For equipment rating mismatches (a load rated at 480 V connected to a 208 V zone):

  1. Open the component in the edit panel.
  2. Update the rated voltage to match the zone voltage.
  3. The warning clears automatically.

In most cases, voltage auto-adoption handles this for you. Equipment rating mismatches typically appear only when you intentionally rate equipment differently than its zone (for example, a 600 V-rated breaker in a 480 V system).

For multi-source conflicts (two utility feeds at different voltages connected to the same zone):

  1. Edit one of the sources to match the other.
  2. Or insert a transformer between the zones to create separate voltage levels.

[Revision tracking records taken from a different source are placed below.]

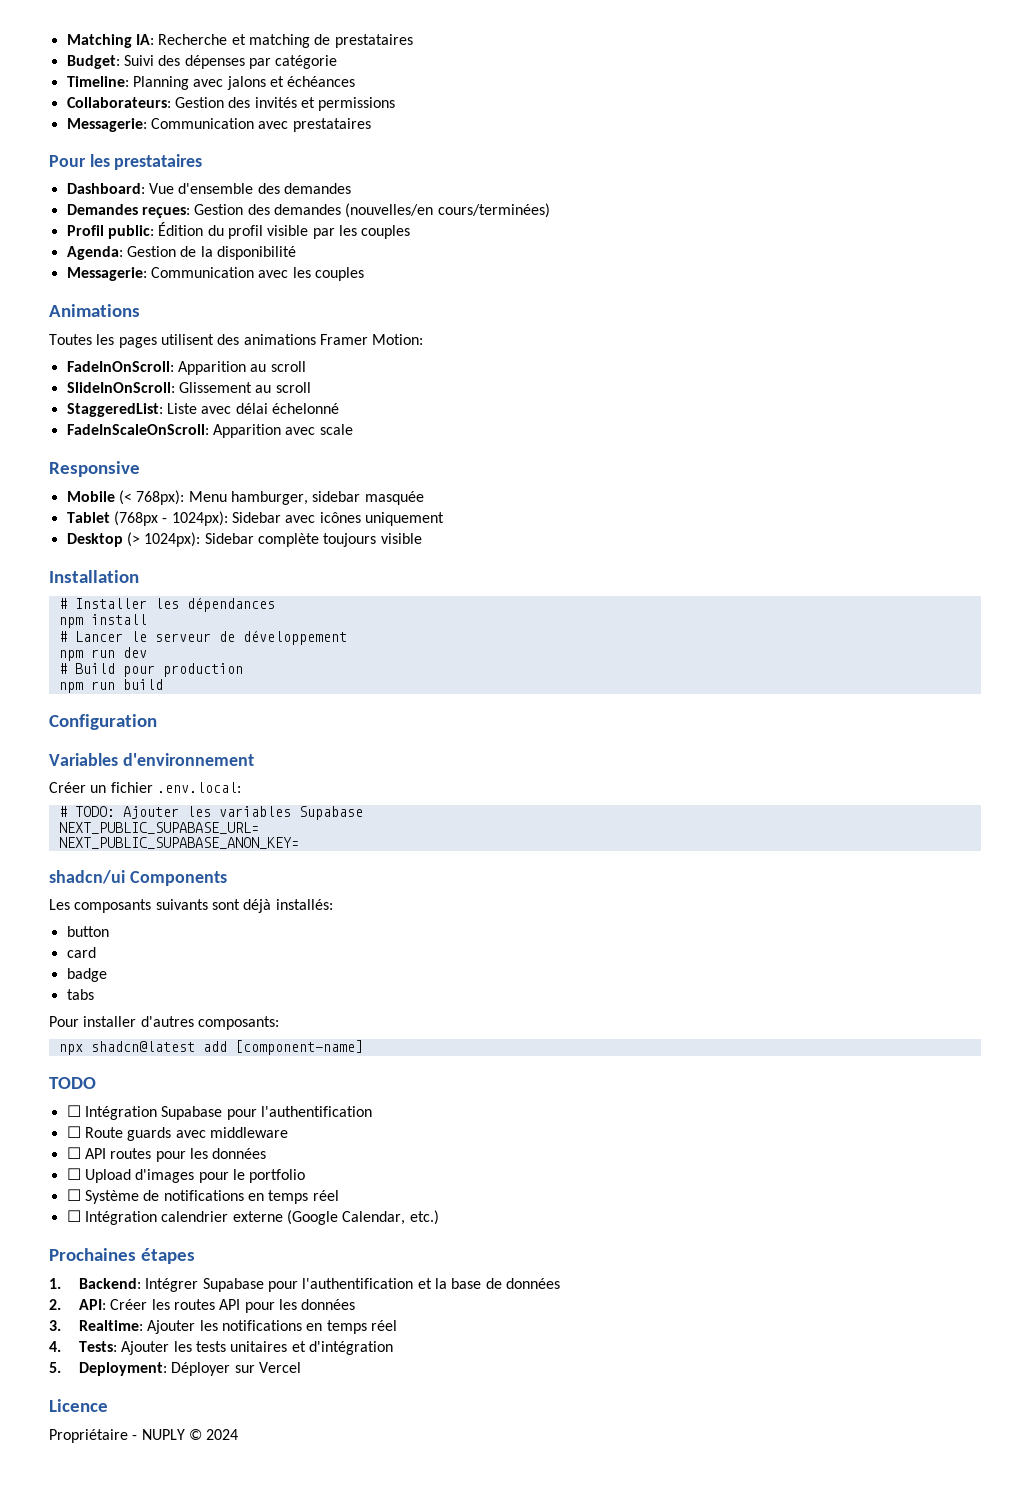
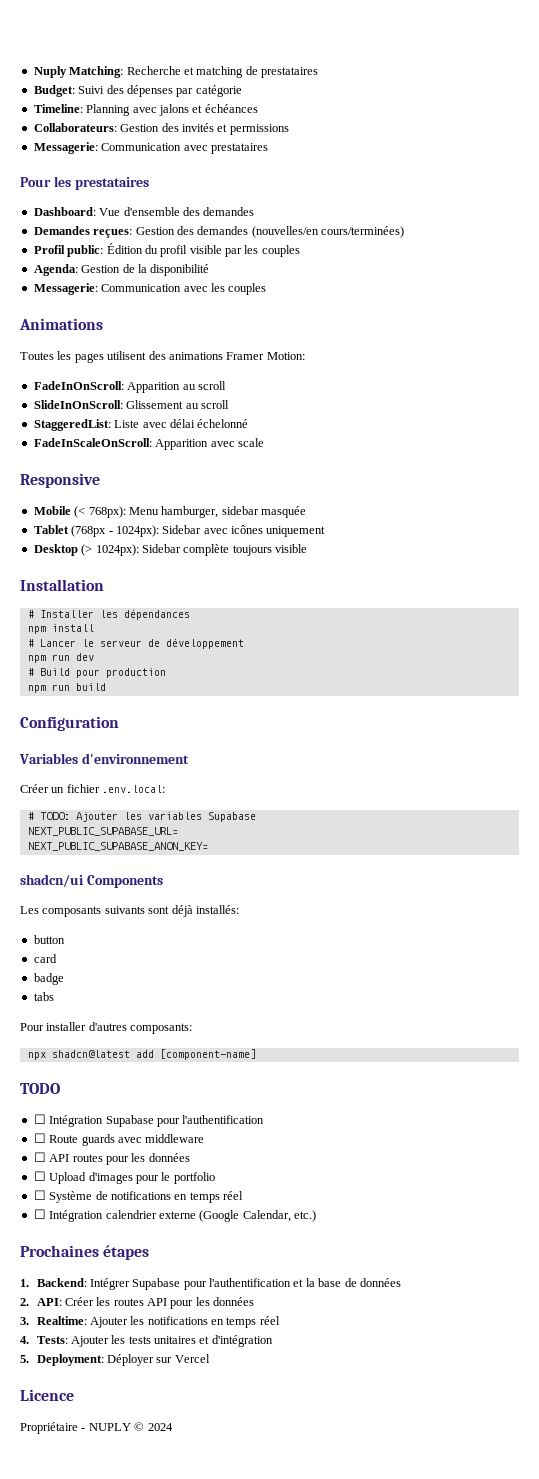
- Matching IA: Recherche et matching de prestataires
+ Nuply Matching: Recherche et matching de prestataires

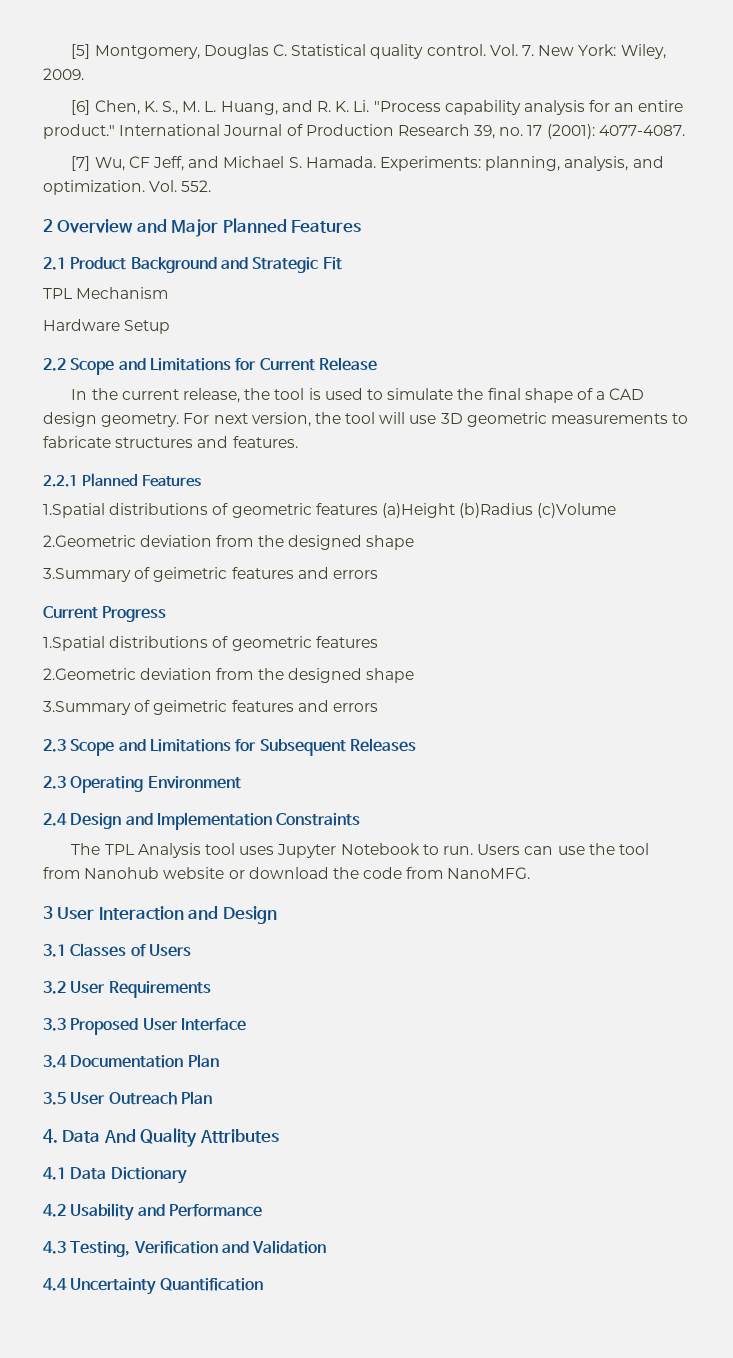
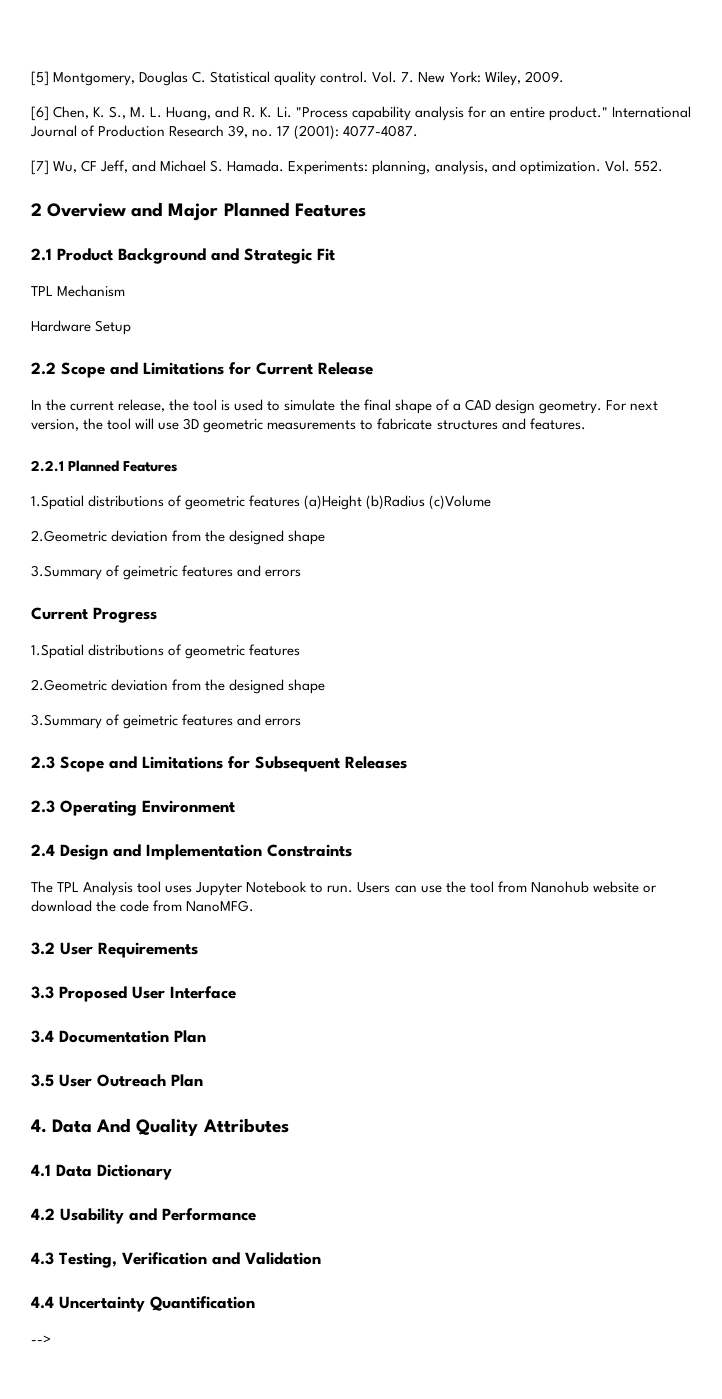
- 3 User Interaction and Design
- 3.1 Classes of Users
+ -->

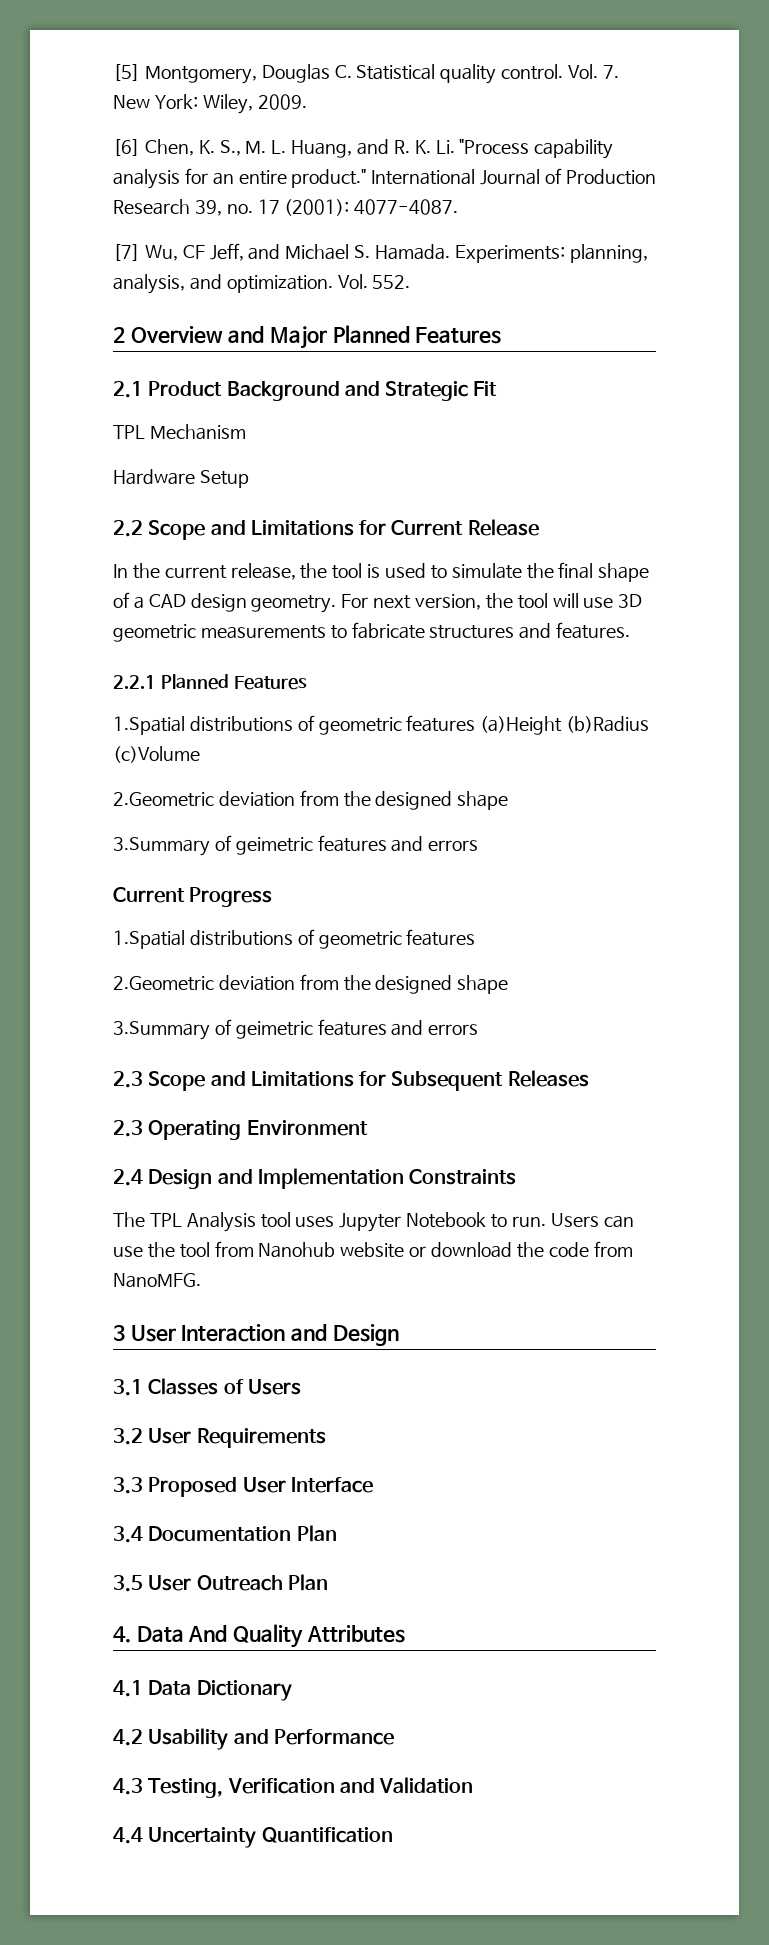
+ 3 User Interaction and Design
+ 3.1 Classes of Users
- -->

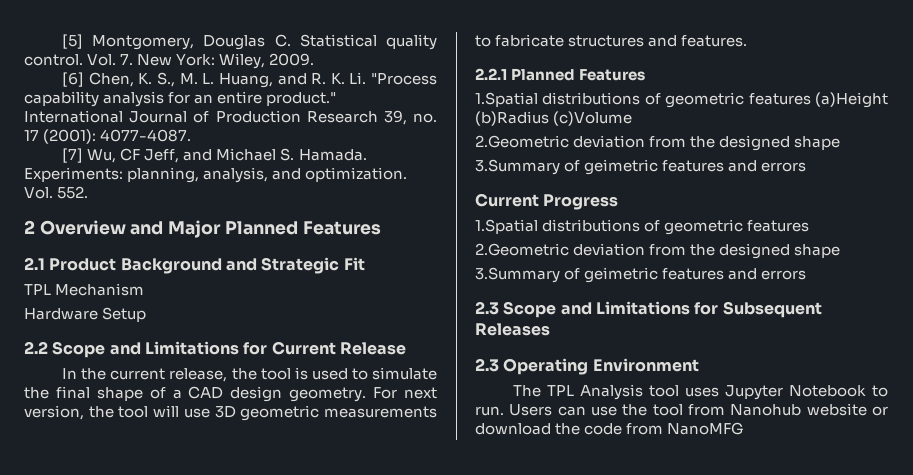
- 2.4 Design and Implementation Constraints
- Users can use the tool from Nanohub website or download the code from NanoMFG.
- 3 User Interaction and Design
- 3.1 Classes of Users
- 3.2 User Requirements
- 3.3 Proposed User Interface
- 3.4 Documentation Plan
- 3.5 User Outreach Plan
- 4. Data And Quality Attributes
- 4.1 Data Dictionary
- 4.2 Usability and Performance
- 4.3 Testing, Verification and Validation
- 4.4 Uncertainty Quantification
+ Users can use the tool from Nanohub website or download the code from NanoMFG

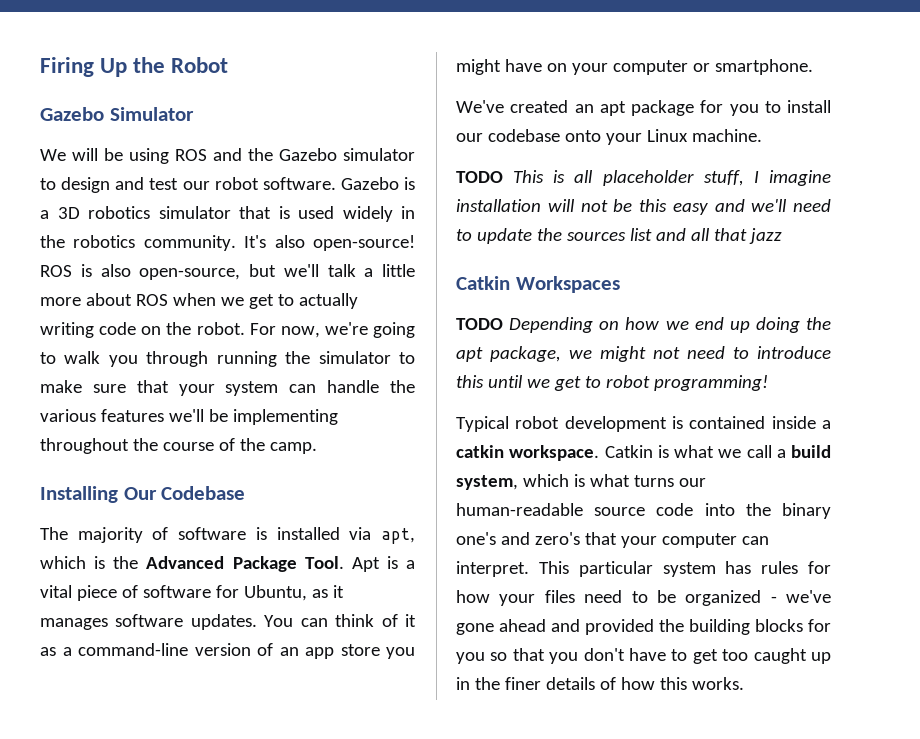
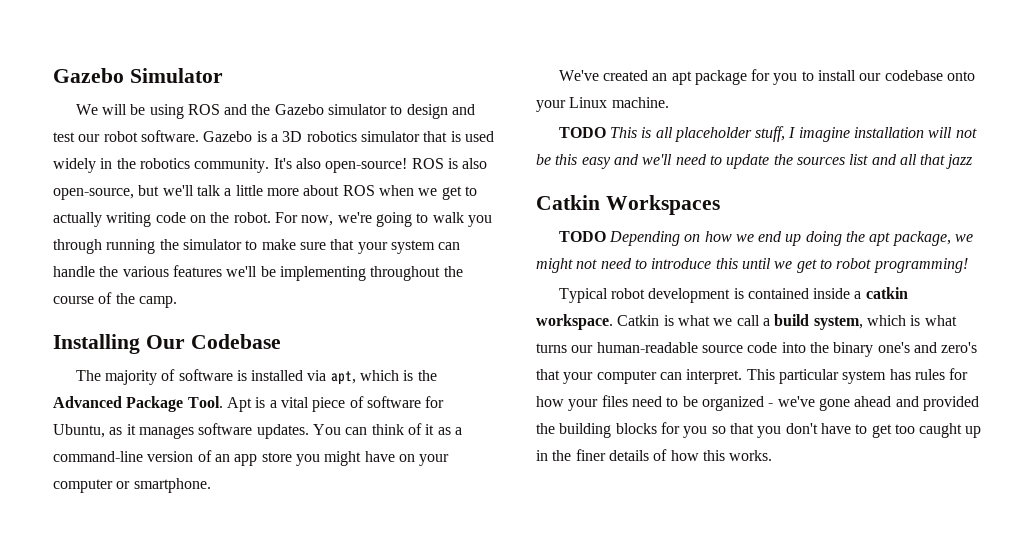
- Firing Up the Robot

> Important: Voltage errors block power flow and short circuit calculations. You must resolve all voltage errors before running analysis.

Voltage source priority

When a zone has multiple voltage-defining components, the system uses this priority order:

  1. Utility feeds and generators (primary sources)
  2. Transformer windings connected from an upstream zone
  3. Buses (fallback sources)

If a bus voltage conflicts with a connected utility feed, the utility feed voltage takes priority. Editing the bus voltage in this case does not cascade to connected transformers because the utility feed is authoritative for that zone.

Best practices

  • Set utility feed or generator voltage first, then build downstream. Voltage propagates from sources through transformers to downstream buses and loads.
  • Add transformers to create voltage boundaries between distribution levels (for example, 13.8 kV to 480 V).
  • Check the validation panel for voltage conflicts before running power flow or short circuit analysis.
  • When building a multi-level system, work from the source toward the loads. Set the utility feed voltage, connect through the main transformer, then set up the secondary distribution.
  • If you need to change a zone's voltage, edit the highest-priority source in that zone (the utility feed or generator, not a downstream bus).